Evaluate · Decision Making · Product Strategy · Pivot · PTOS

From Scale to Kill: 4 Permissible Outcomes of Evaluate and How to Make a Decision

A detailed breakdown of the four permissible outcomes of the Evaluate phase (Scale, Iterate, Rollback, Kill), with clear criteria for each and an understanding of why Evaluate must conclude with a decision, not just an observation.

From Scale to Kill: 4 Permissible Outcomes of Evaluate and How to Make a Decision

The Evaluate phase is not just about "looking at metrics." It's the culmination of the learning cycle that must conclude with one of four specific decisions. If you merely "noted" the results and moved on, you didn't conduct an Evaluate; you just wasted time.

In PTOS, the fundamental principle of Evaluate is:

Evaluate only exists when, based on its results, a decision has been made in advance and thresholds defined: success / failure / unclear.

Let's break down what these decisions can be and what to do in each case.

1. Scale

This is the most desired outcome. It means your change works and is ready for expansion.

  • When to make this decision:
    • Success thresholds, defined before launch, are met (e.g., target metric increased by N%).
    • Guardrail metrics (side effects) are normal (e.g., support load didn't increase, retention didn't drop).
    • The effect is stable within the defined measurement window.
  • What to do next:
    • Expand the rollout to the next segment or to 100% of the audience.
    • Formalize operational processes (update documentation, train the team).
    • Continue to monitor guardrails, because new, unexpected effects may appear at a larger scale.

2. Iterate

This is the most common outcome. A signal exists, but it's insufficient for a full-scale launch.

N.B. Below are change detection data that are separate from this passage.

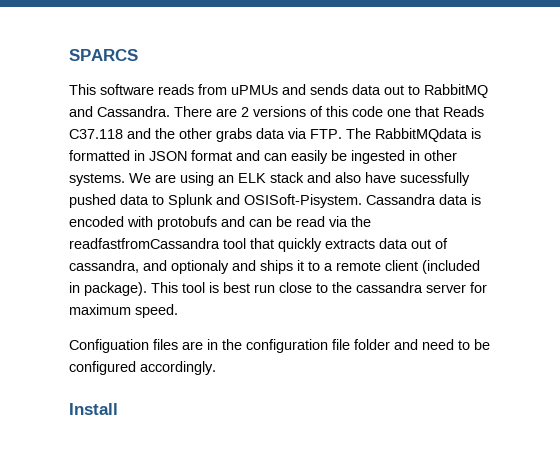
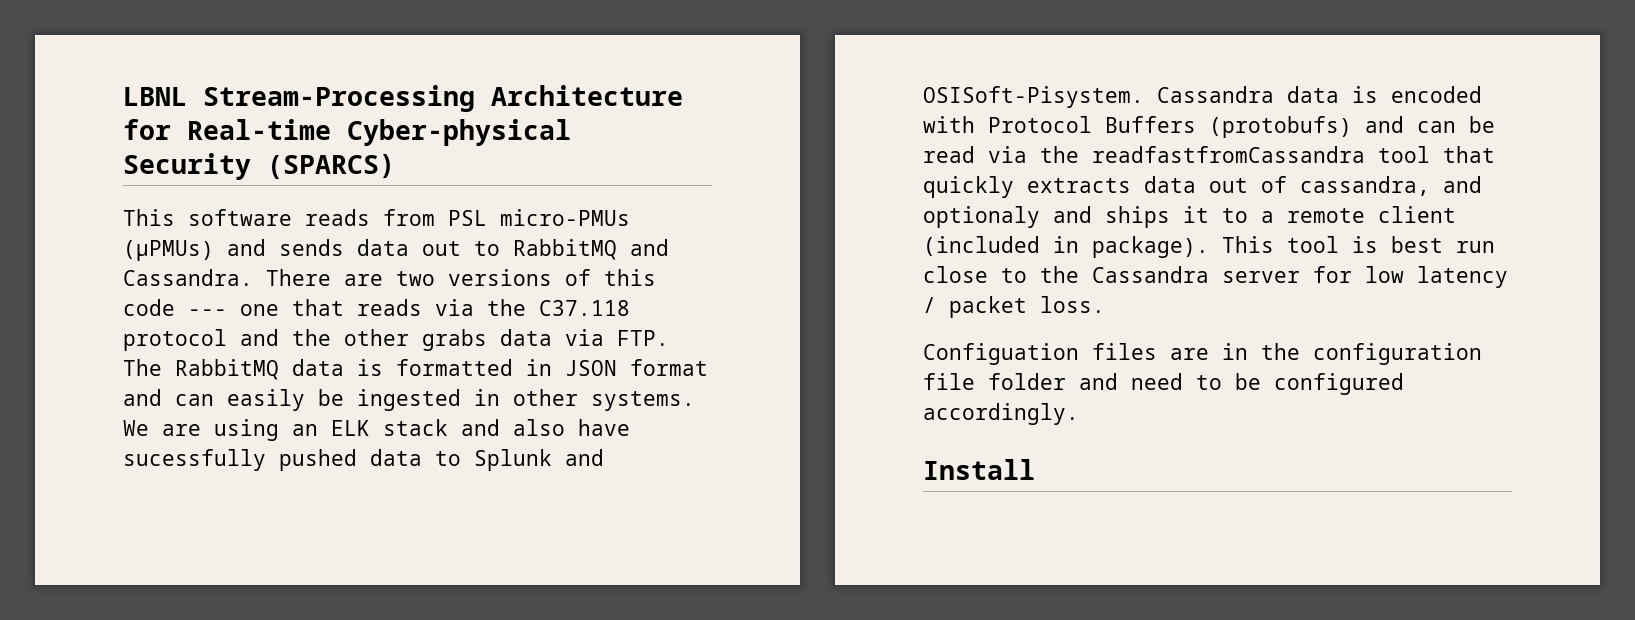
[69,49,138,61] SPARCS -> [123,85,683,112] [123,119,571,146] [123,153,395,180] LBNL Stream-Processing Architecture for Real-time Cyber-physical Security (SPARCS)
[231,85,278,95] uPMUs -> [448,209,630,226] [123,240,214,261] PSL micro-PMUs (µPMUs)
[241,107,249,117] 2 -> [396,271,435,286] two
(383, 111) none -> [188,309,227,316] ---
[443,106,484,117] [69,129,123,139] Reads C37.118 -> [357,299,630,316] [123,329,227,351] reads via the C37.118 protocol
[375,128,468,142] RabbitMQdata -> [175,359,344,380] RabbitMQ data
[157,216,217,230] protobufs -> [988,116,1352,138] Protocol Buffers (protobufs)
[356,282,423,293] cassandra -> [1092,266,1209,283] Cassandra
[69,304,178,318] maximum speed. -> [1365,266,1508,288] [923,296,1105,318] low latency / packet loss.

  • When to make this decision:
    • The result falls into the "grey area" (e.g., metric increased, but less than expected).
    • A signal exists, but the Activation Path (path to value) breaks somewhere.
    • There are minor negative side effects that can be fixed.
  • What to do next:
    • Do not scale! This is a key rule. Premature scaling of a "grey area" is scaling a problem.
    • Formulate a new, more precise hypothesis aimed at resolving the identified problem.
    • Make one next verifiable step (next bet), not a "package of improvements."
    • Create a stop-doing list: what we stop doing to maintain focus.

3. Rollback

This is a sign of a mature, not weak, team. Rollback is not failure, but a managed decision that protects users and the business.

  • When to make this decision:
    • Guardrail metrics are violated (e.g., errors increased, retention dropped in a key segment).
    • The harm from the change outweighs the benefit.
    • User trust is at risk.
  • What to do next:
    • Roll back the change (partially or completely).
    • Conduct a root cause analysis: what exactly went wrong?
    • Adjust the hypothesis, thresholds, or test design for the next attempt.
    • Stop all communications and promises related to this change.

4. Kill

The most difficult decision from an emotional standpoint, but often the most correct one.

  • When to make this decision:
    • Failure thresholds are reached.
    • User behavior has not changed, repeatability is absent.
    • Several iterations have not brought significant effect.
  • What to do next:
    • Turn off or completely remove the feature from the product.
    • Document what was learned. This is the most important step. What assumptions were wrong? What did we learn about our users?
    • Return to the Discover phase with a new, deeper understanding of the problem.

Strict adherence to this decision matrix transforms Evaluate from a ritualistic dance around dashboards into a powerful engine for product growth, based on honesty, discipline, and continuous learning.